Atelier de Création Radiophonique de France Culture

À l’invitation de Frank Smith et Philippe Langlois

Production, entretiens, montage : Jérôme Game

Réalisation : Thomas Dutter

Avril 2003 [rediffusion janvier 2016]

Audible inaudible – D’un devenir-sonore de la poésie — ACR France Culture — Jérôme GamePoésie sonore est l’une de ces appellations ambiguës, controversée, sous laquelle on désigne généralement ‘un ensemble de pratiques hétérogènes et diversement novatrices, apparues dès les années 50, mettant en jeu la voix et recourant à un outillage électroacoustique qui peut aller du simple microphone, lors de prestations publiques, à l’utilisation créatrice du magnétophone et /​ou de la bande magnétique, voire de l’ordinateur’ (Jean-​Pierre Bobillot). C’est sur ce champ, vaste et non-​homogène, que cet ACR se propose d’apporter un éclairage relatif, partiel, forcément subjectif, par l’audition d’extraits de pièces historiques (Apollinaire, Artaud, Heidsieck, etc.), et d’autres spécialement commandées à de jeunes praticiens contemporains, à qui l’émission donne la parole : Caroline Dubois, Anne-​James Chaton, Joachim Montessuis, Gilles Cabut, Thomas Braichet, Charles Pennequin.

Jean-​Pierre Bobillot, historien éminent de ce champ, déroule un fil rouge remontant à 1913 suggérant comment la poésie sonore n’a pu advenir qu’au sein de la critique du langage poétique opérée par la grande rupture moderne de Rimbaud à Mallarmé.
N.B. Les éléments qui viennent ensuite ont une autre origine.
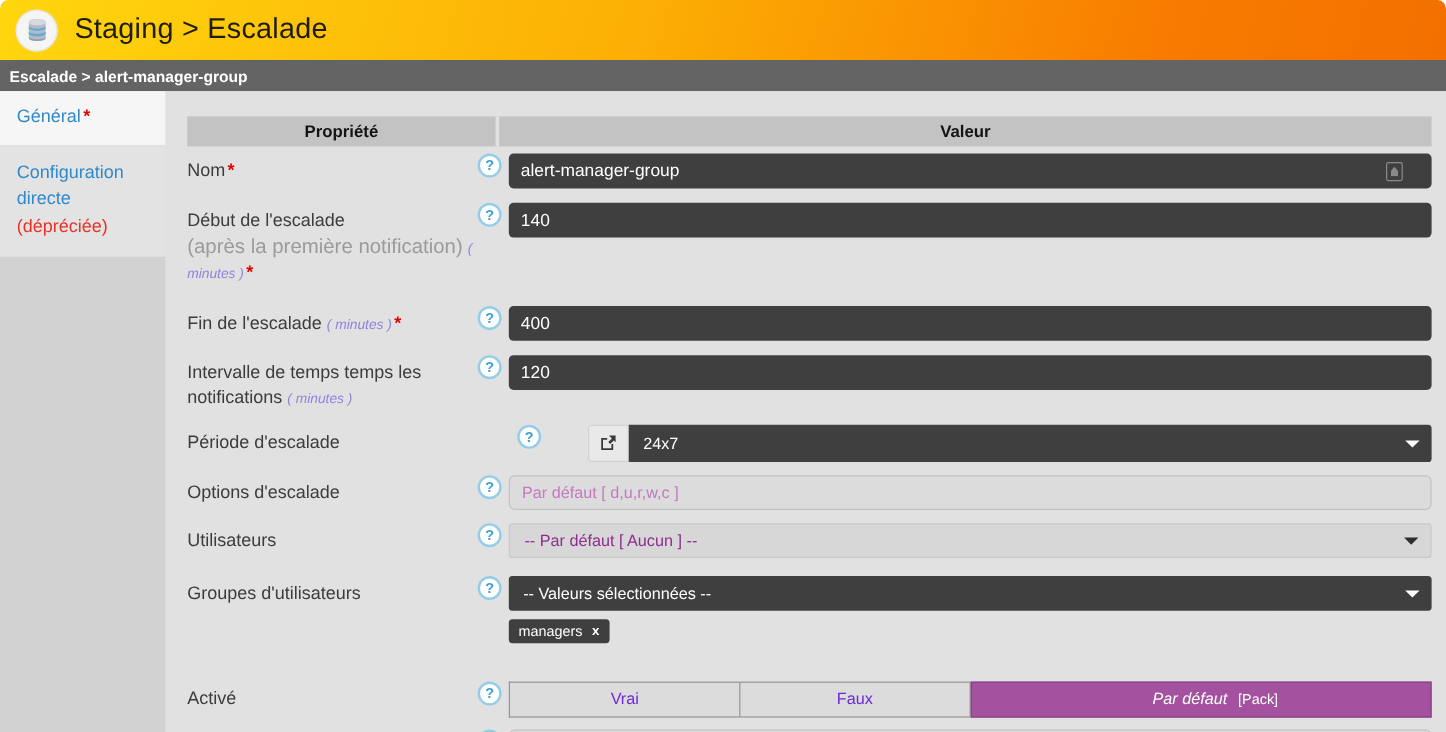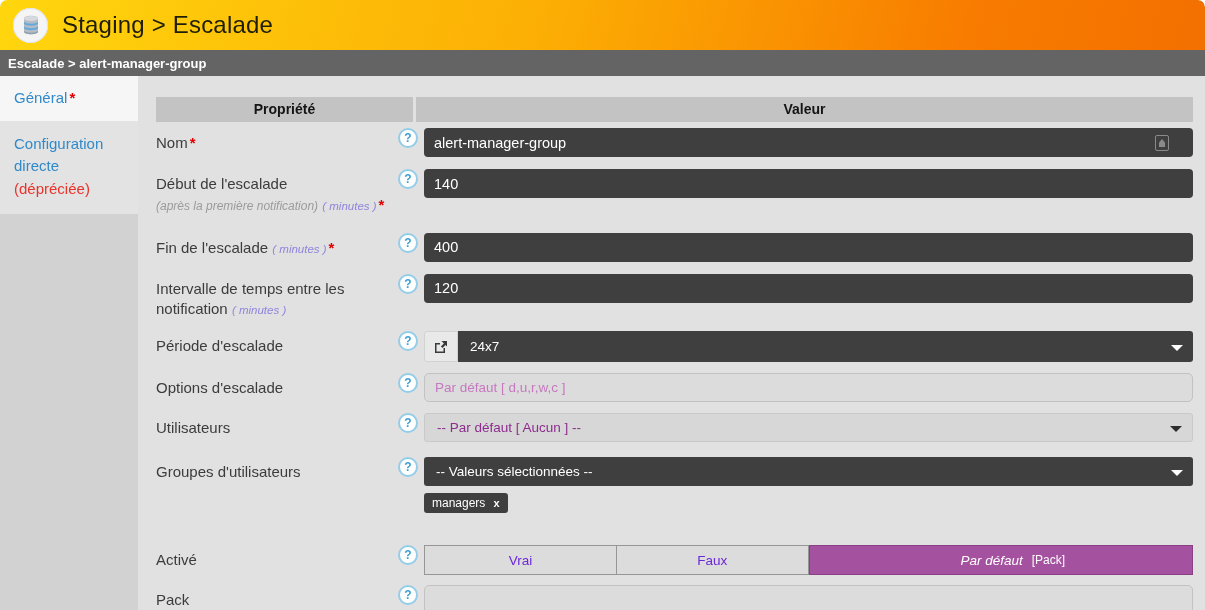"(après la première notification)" .note-gray { font-size: 12px -> 17px; font-style: italic -> none }
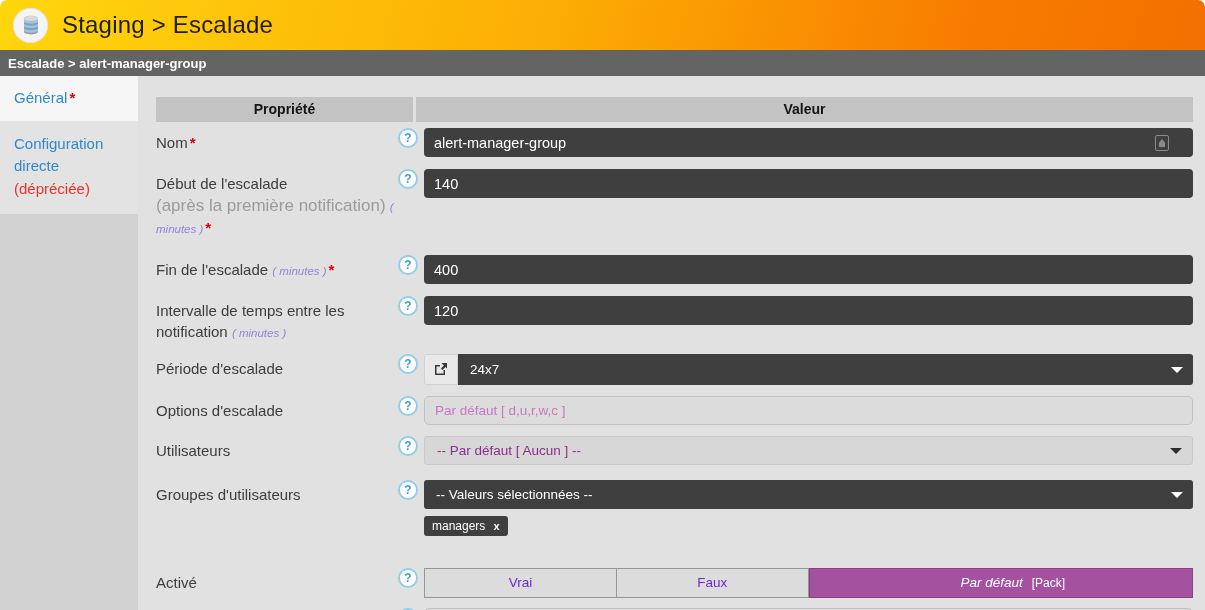"Intervalle de temps entre les" span { text: entre les notification -> temps les notifications }
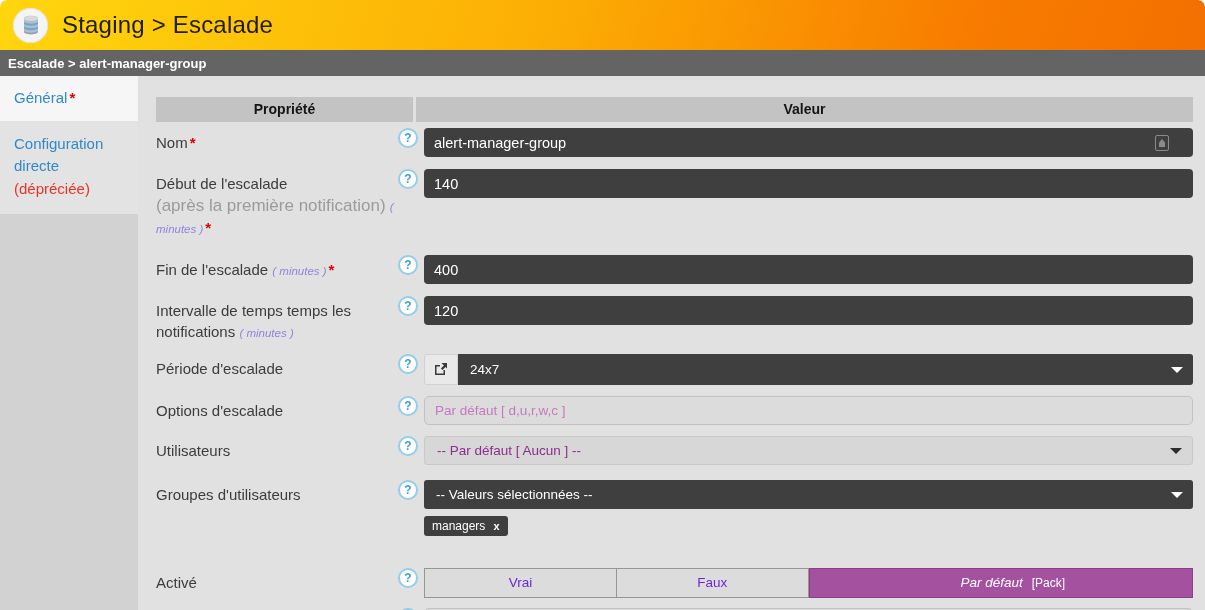"Période d'escalade" div.row { gap: none -> 33px }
À travers ce parcours, c’est un triple rapport qui est interrogé :

  1. celui de la parole et du langage à la communication, à sa violence comme à son inertie ;
  2. celui du corps proférant à la signification textuelle ;
  3. celui du médium à l’oeuvre, de la page imprimée à la bande magnétique ou au CD.

En proposant un déplacement de l’acte poétique hors des hiérarchies classiques, en montrant des langues en train de se faire, de s’offrir en amont comme en aval d’elles-​mêmes, s’altérant par des machines, se creusant ou au contraire s’extériorisant corporellement afin de mieux donner la pleine mesure de ce dont elles sont capables, l’émission rend audible l’inaudible, le met sur le devant de la voix.